| Work required |
The entries are to be reproduced word for word, with all images left out.

| Data supplied |
·····

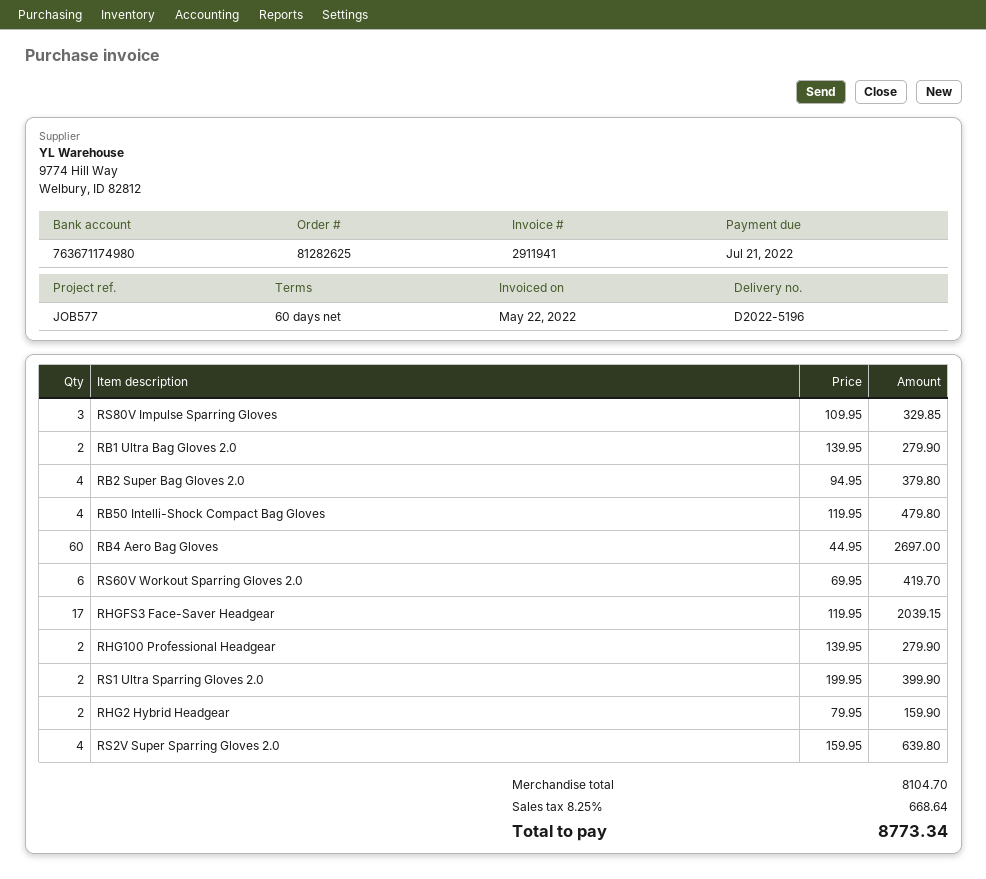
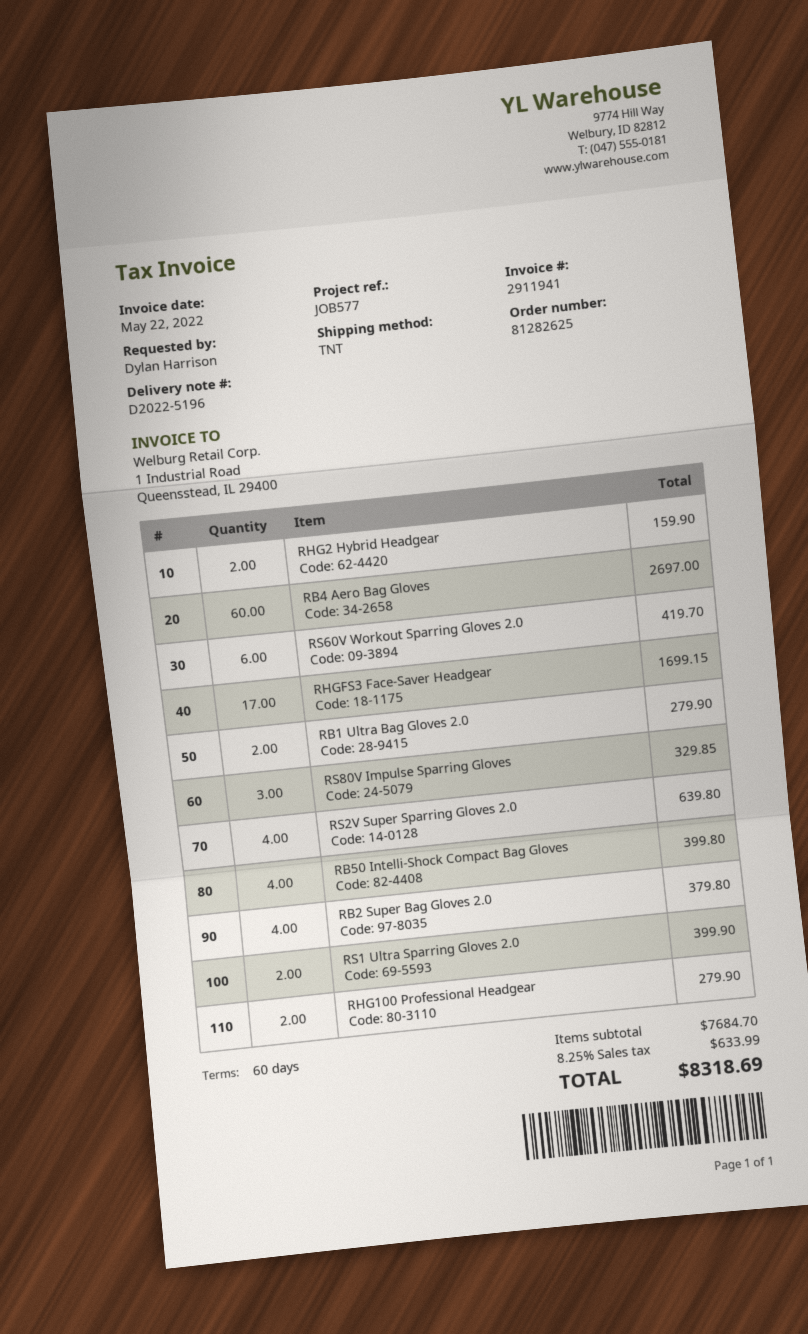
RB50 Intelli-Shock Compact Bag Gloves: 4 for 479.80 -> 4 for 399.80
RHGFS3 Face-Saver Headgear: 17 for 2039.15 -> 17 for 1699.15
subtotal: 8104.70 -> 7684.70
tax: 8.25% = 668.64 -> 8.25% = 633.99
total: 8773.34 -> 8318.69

·····

| Final answer |
RB50 Intelli-Shock Compact Bag Gloves: 4 for 479.80 -> 4 for 399.80
RHGFS3 Face-Saver Headgear: 17 for 2039.15 -> 17 for 1699.15
subtotal: 8104.70 -> 7684.70
tax: 8.25% = 668.64 -> 8.25% = 633.99
total: 8773.34 -> 8318.69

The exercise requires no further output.